HyukjinKwon opened a new pull request, #56716:
URL: https://github.com/apache/spark/pull/56716
> **[DO-NOT-MERGE]** — draft used to stabilize a flaky CI test and validate
the fix
> on a fork. The last commit adds temporary CI scaffolding (a focused
workflow that
> re-runs only `SparkSessionE2ESuite` several times, and skips the full
scala matrix
> for the fork branch) and **must be dropped before any real merge**.
### What changes were proposed in this pull request?

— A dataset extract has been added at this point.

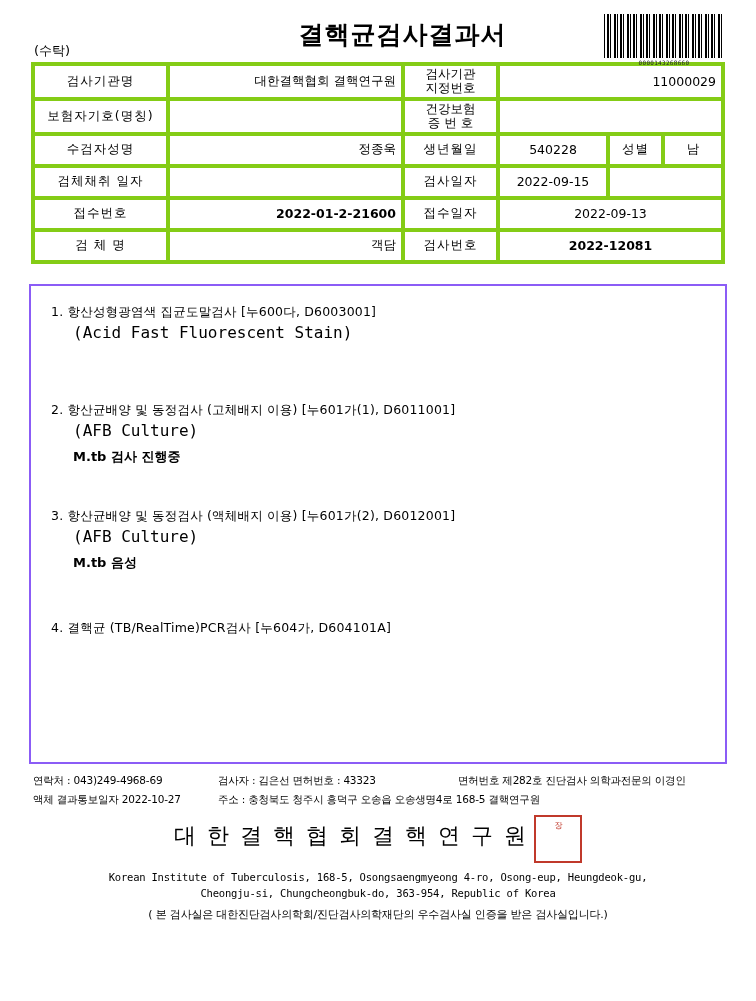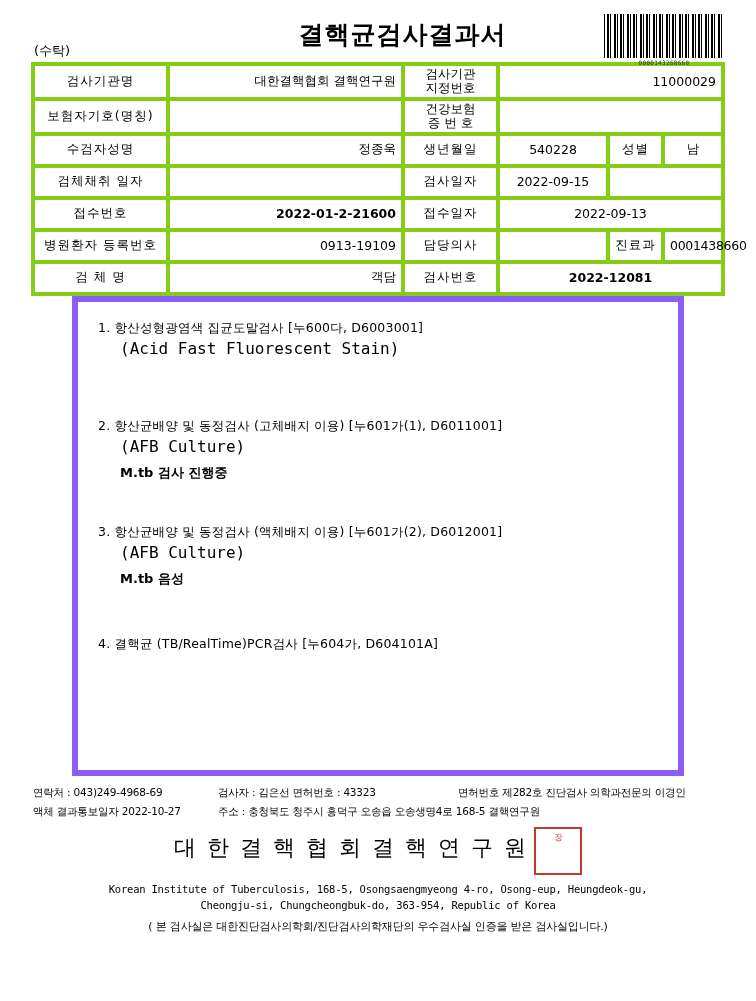"병원환자 등록번호" tr { html: <tr> <td>병원환자 등록번호</td> <td>0913-19109</td> <td>담당의사</td> <td></td> <td>진료과</td> <td>0001438660</td> </tr> -> none }
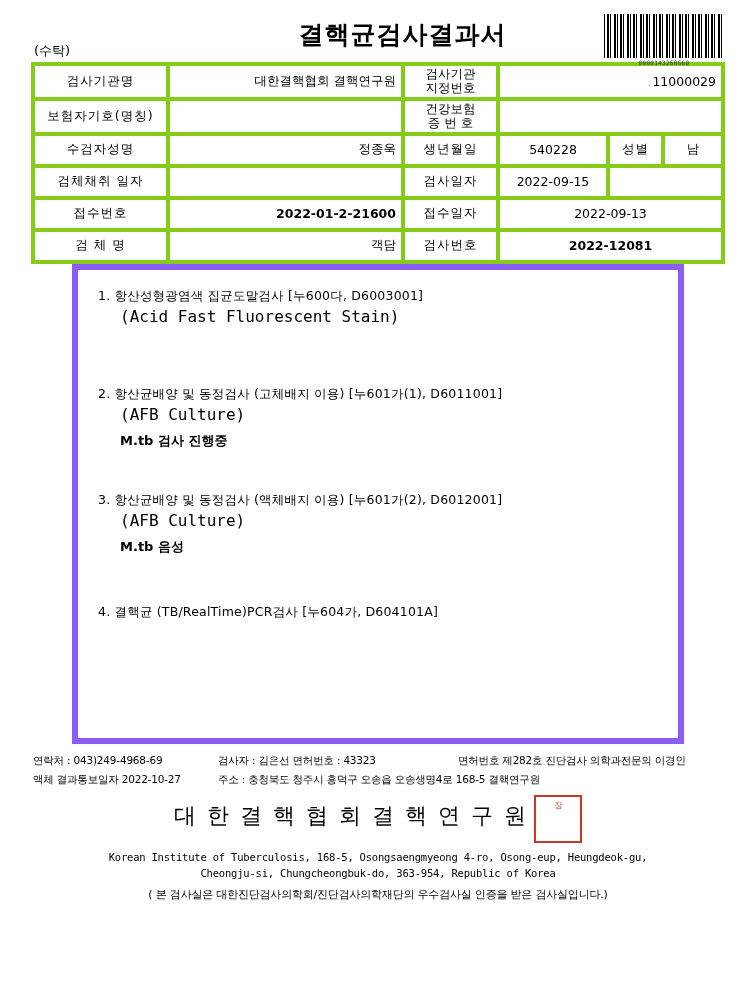"1. 항산성형광염색 집균도말검사 [누600다, D6003001]" .results { border: 6px solid #8b5cf6 -> 2px solid #8b5cf6; margin: 0 auto 0 auto -> 20px auto 0 auto; width: 612px -> 698px }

Make the two `SparkSessionE2ESuite` "interrupt all" tests robust against two
flakiness sources:
1. **Class-fetch race.** Run each long-running typed `map` query through a
single call site and
warm it up once (`sleep=0`) before any interrupt. The first execution of
a typed `map` ships
the closure and its `TypeTag` artifact classes, and the executor fetches
them on demand. When
an `interruptAll()` lands during that first-time remote class fetch, it
surfaces as
`RemoteClassLoaderError`
(`...SparkSessionE2ESuite$$typecreatorNN$1.class`) instead of
`OPERATION_CANCELED`, failing the assertion. Warming up loads those
classes on the executor so
the interrupted run no longer races a class fetch.
2. **Leaked interruptor / cascade.** Wrap the foreground-interrupt test body
in
`try/finally { finished = true }`. Previously, if an assertion failed,
the background
`interruptor` Future kept calling `interruptAll()` for up to 20s and
canceled the operations of
*subsequent* tests in the suite — turning one failure into a cascade of
`OPERATION_CANCELED`
failures across the whole suite.
### Why are the changes needed?
`SparkSessionE2ESuite` intermittently fails in master push Build (SBT) and
Maven (Scala 2.13,
JDK 21/25): a single `RemoteClassLoaderError` in `interrupt all - foreground
queries, background
interrupt` cascaded into ~7 failures in the suite. Confirmed flaky (the same
module group passes
on other runs of the same commit).
### Does this PR introduce any user-facing change?
No, test-only.
### How was this patch tested?
Re-ran `SparkSessionE2ESuite` repeatedly via a focused fork workflow (8
iterations) plus the full
connect module once. (CI scaffolding commit is `[DO-NOT-MERGE]` and will be
removed.)
### Was this patch authored or co-authored using generative AI tooling?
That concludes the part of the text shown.